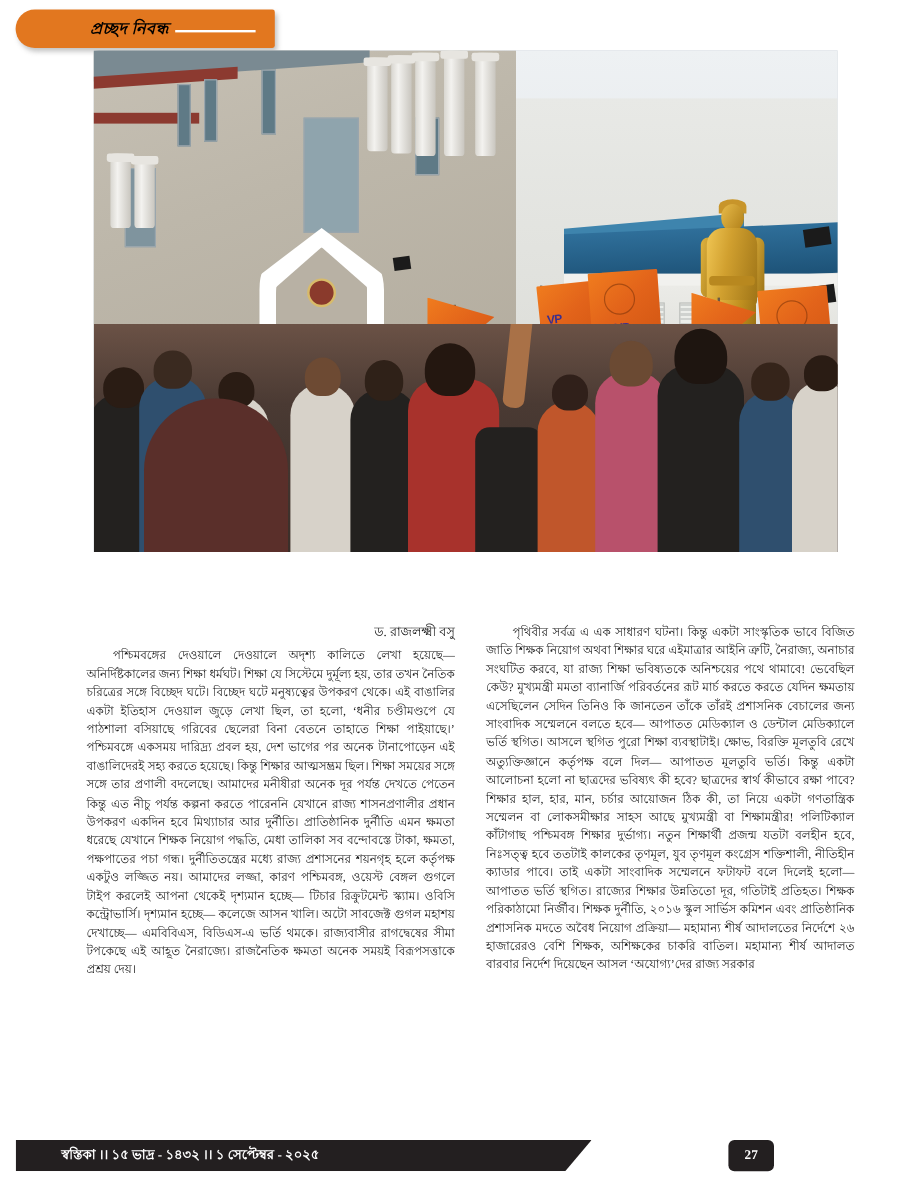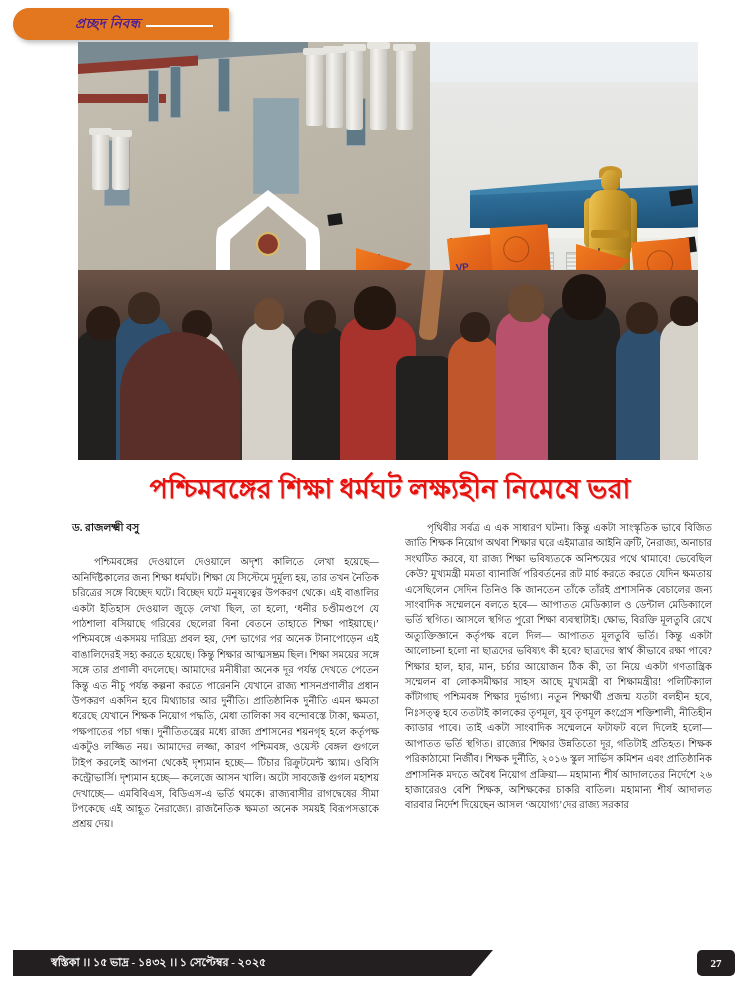--- a/index.html
+++ b/index.html
@@ -39,7 +39,7 @@
     align-items: center;
   }
   .header-banner-label {
-    color: #4c1d95;
+    color: #000000;
     font-size: 13.5px;
     font-style: italic;
     font-weight: 700;

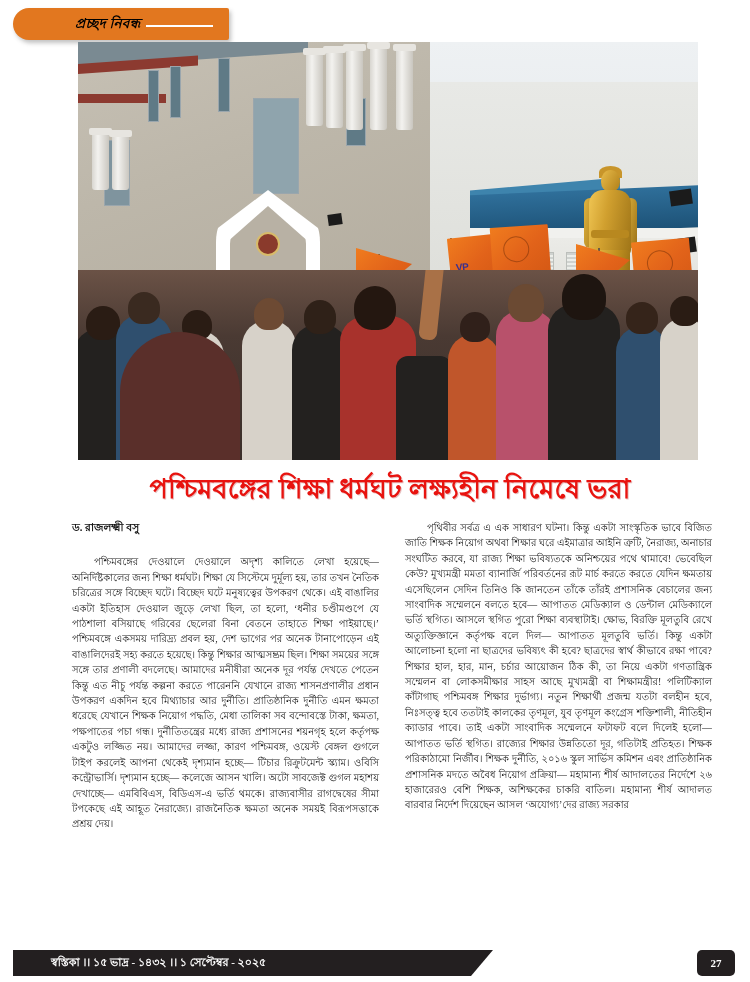--- a/index.html
+++ b/index.html
@@ -509,7 +509,6 @@
     </div>
   </div>
 
-  <h1 class="headline">পশ্চিমবঙ্গের শিক্ষা ধর্মঘট লক্ষ্যহীন নিমেষে ভরা</h1>
 
   <div class="columns">
     <div class="col-body">

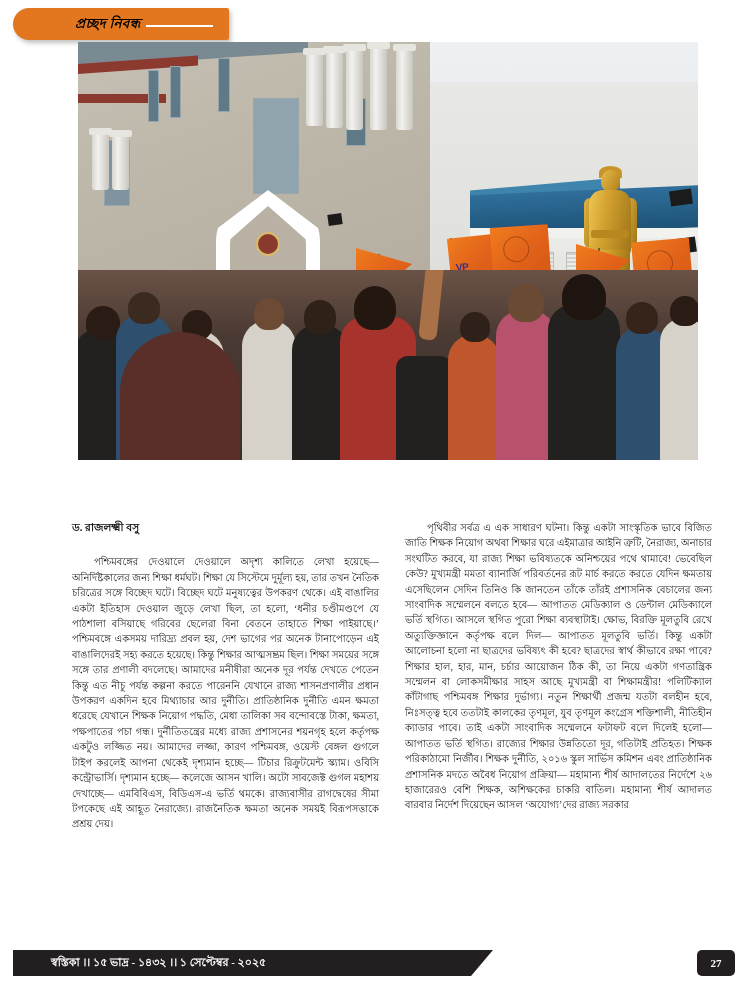--- a/index.html
+++ b/index.html
@@ -317,10 +317,10 @@
     text-justify: inter-word;
   }
   .byline {
-    text-align: left;
-    font-weight: 700;
+    text-align: right;
+    font-weight: 400;
     font-size: 10.6px;
-    margin-bottom: 19px;
+    margin-bottom: 4px;
     color: #111;
   }
   .col-body p { text-indent: 22px; margin: 0; }

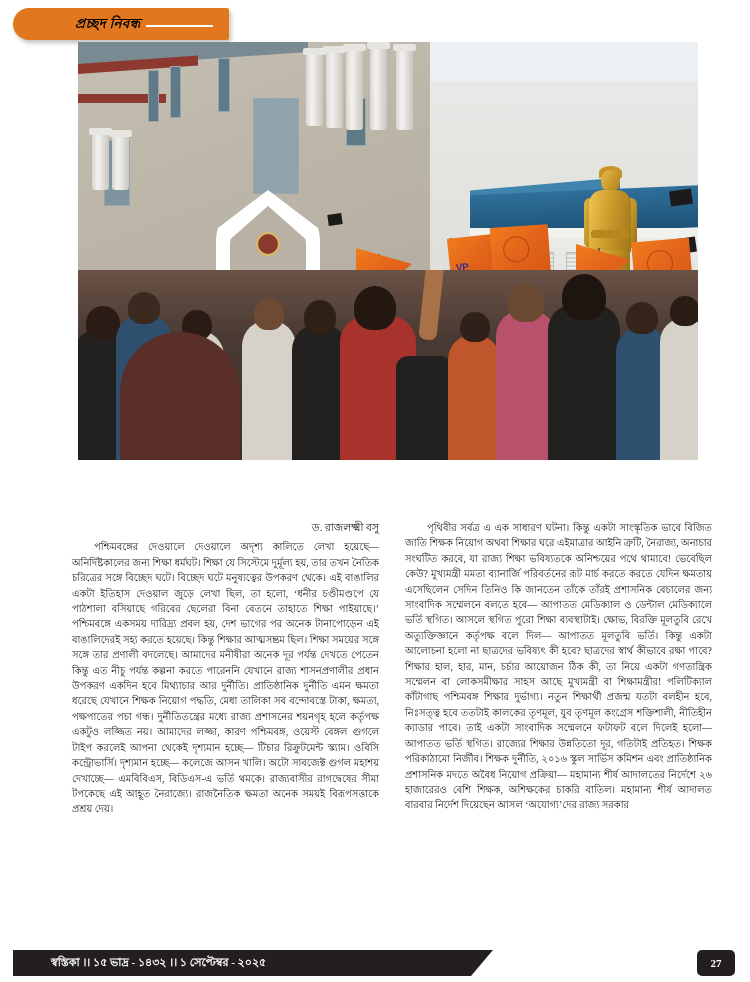--- a/index.html
+++ b/index.html
@@ -327,7 +327,7 @@
 
   
   .footer-wrap {
-    position: absolute; left: 13px; top: 950px; width: 722px; height: 26px; padding-left: 44px;
+    position: absolute; left: 13px; top: 950px; width: 632px; height: 26px; padding-left: 44px;
   }
   .footer-banner {
     position: absolute; left: 0; top: 0; width: 480px; height: 26px;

····················

→ **TASK OBJECTIVE**: The job is to copy each line from the material above that holds the word "color".

→ **TASK OUTPUT**:
-    color: #4c1d95;
+    color: #000000;
     color: #111;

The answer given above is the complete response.